---------- Source information

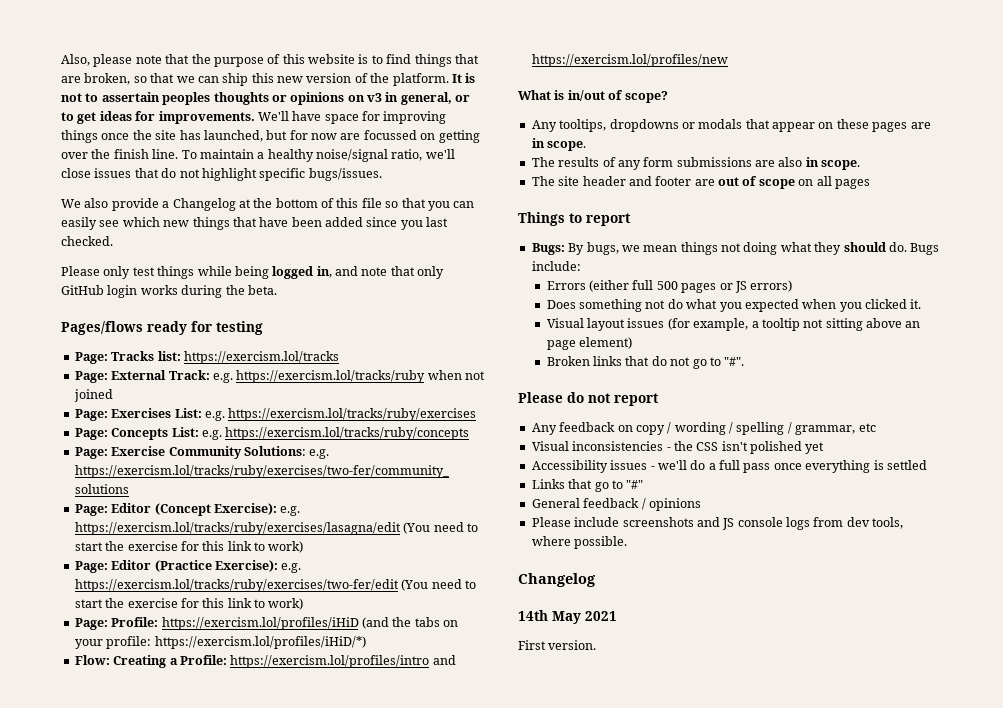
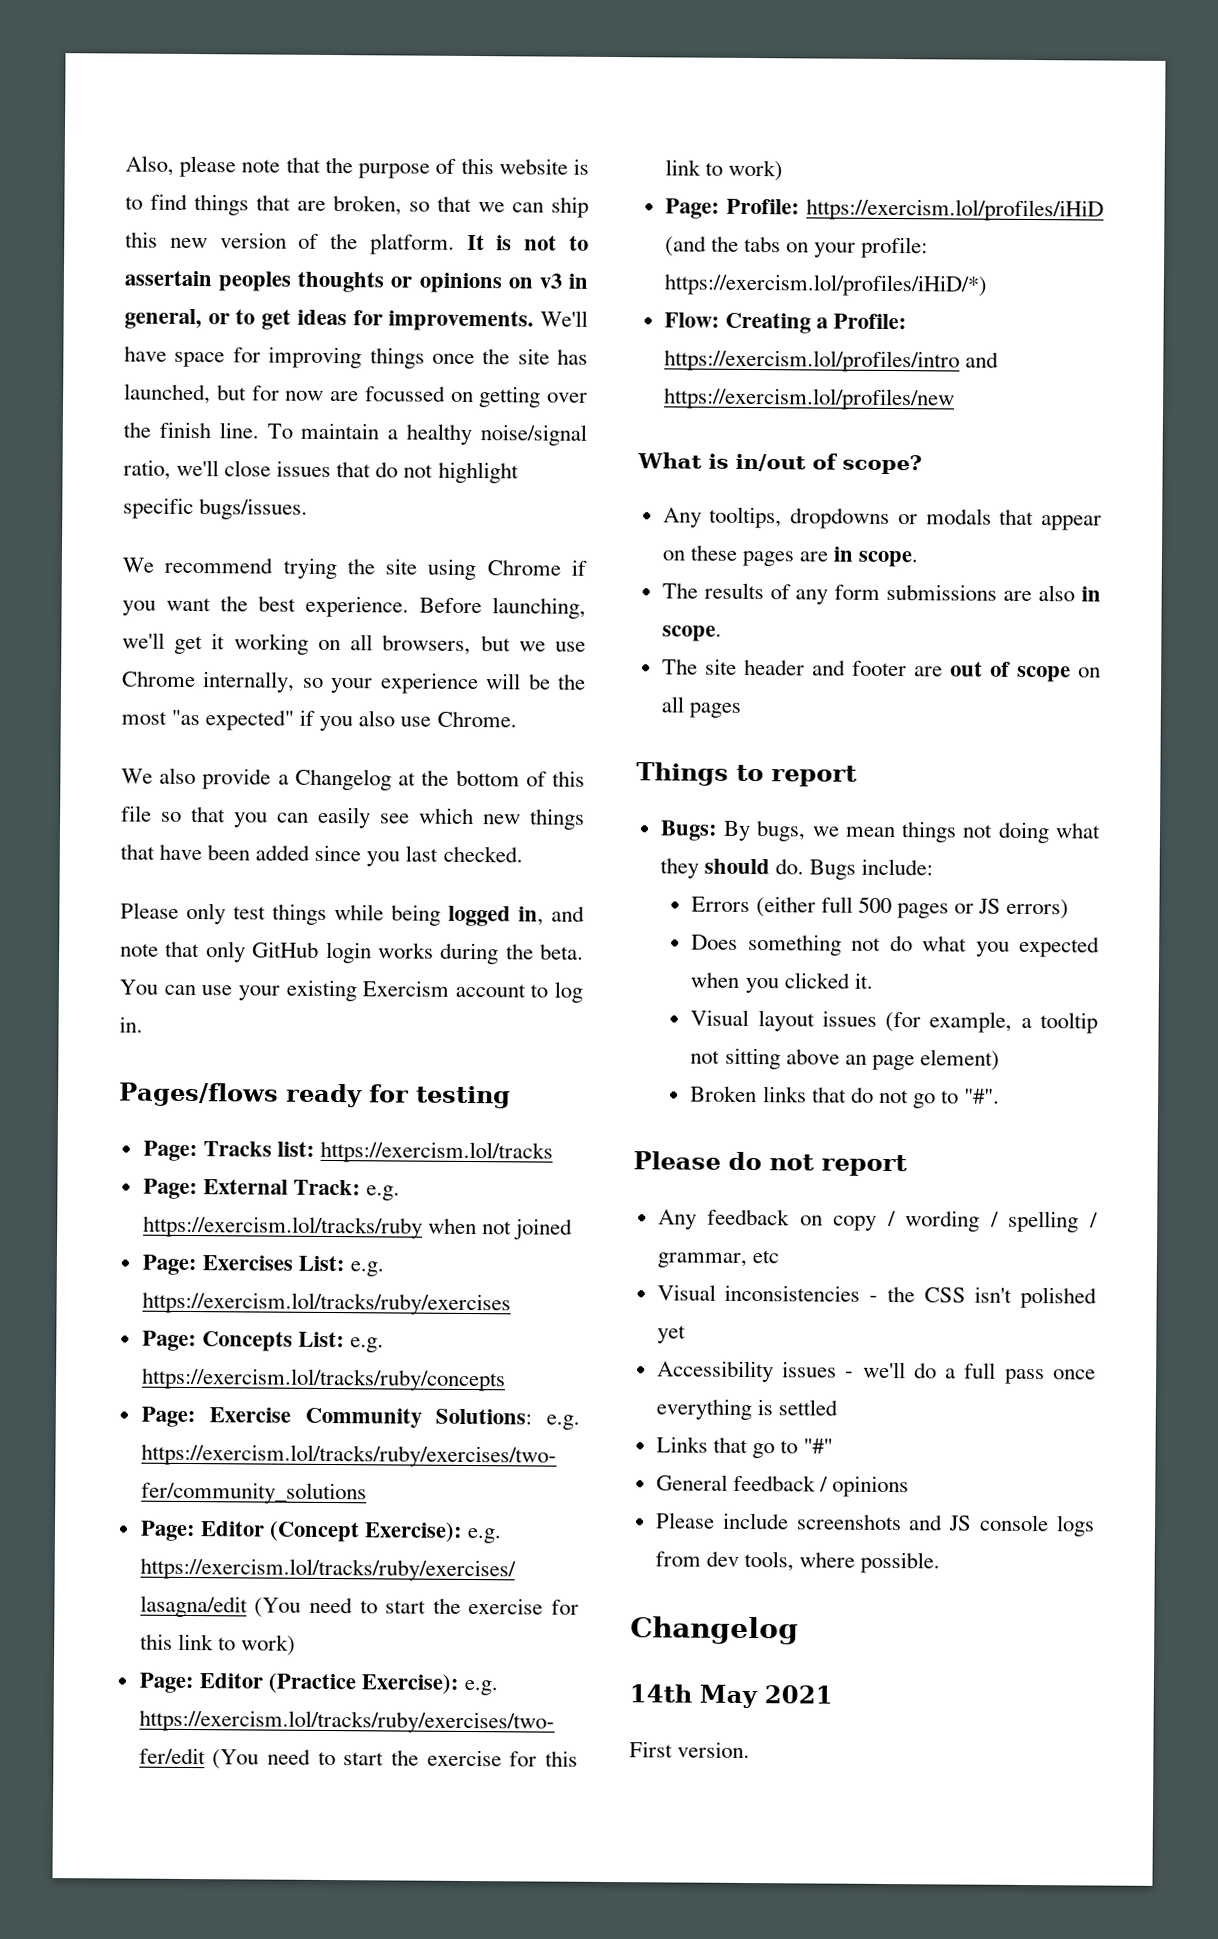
(382, 174) none -> [122,556,587,581] [122,595,586,619] [122,632,586,656] [122,670,586,695] [121,709,517,732] // We recommend trying the site using Chrome if you want the best experience. Before launching, we'll get it working on all browsers, but we use Chrome internally, so your experience will be the most "as expected" if you also use Chrome.
(277, 290) none -> [119,979,583,1003] [119,1016,143,1033] You can use your existing Exercism account to log in.

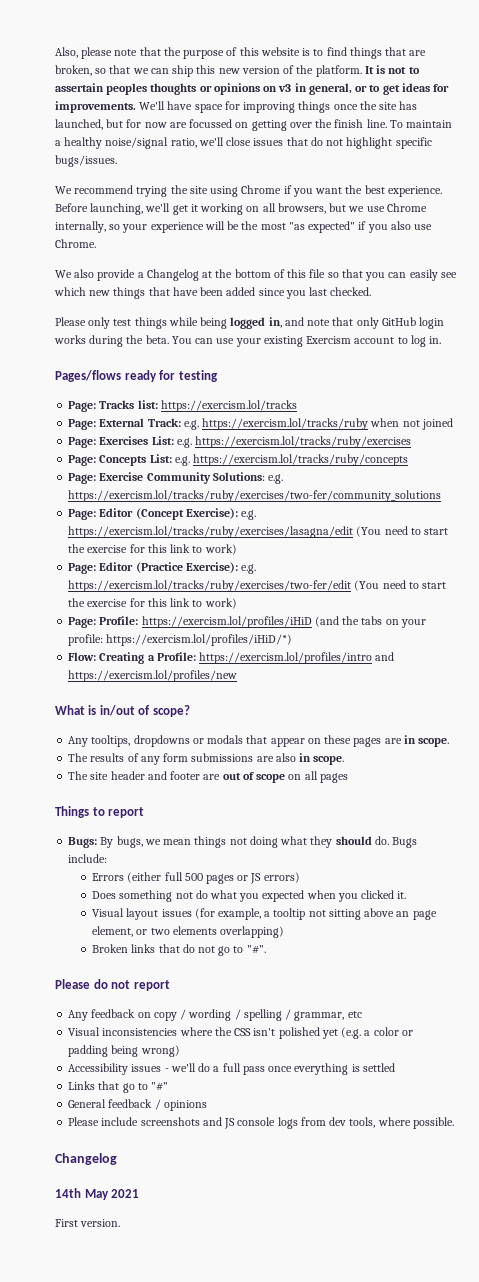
[919,1049,1000,1071] element) -> [92,926,284,938] element, or two elements overlapping)
[869,1295,879,1302] - -> [179,1027,213,1036] where
(686, 1334) none -> [341,1027,413,1039] [68,1045,180,1057] (e.g. a color or padding being wrong)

--------------------

■ Work to be completed ■
Among the records, find all lines that include the string "your" and return them.

■ Task output ■
(382, 174) none -> [122,556,587,581] [122,595,586,619] [122,632,586,656] [122,670,586,695] [121,709,517,732] // We recommend trying the site using Chrome if you want the best experience. Before launching, we'll get it working on all browsers, but we use Chrome internally, so your experience will be the most "as expected" if you also use Chrome.
(277, 290) none -> [119,979,583,1003] [119,1016,143,1033] You can use your existing Exercism account to log in.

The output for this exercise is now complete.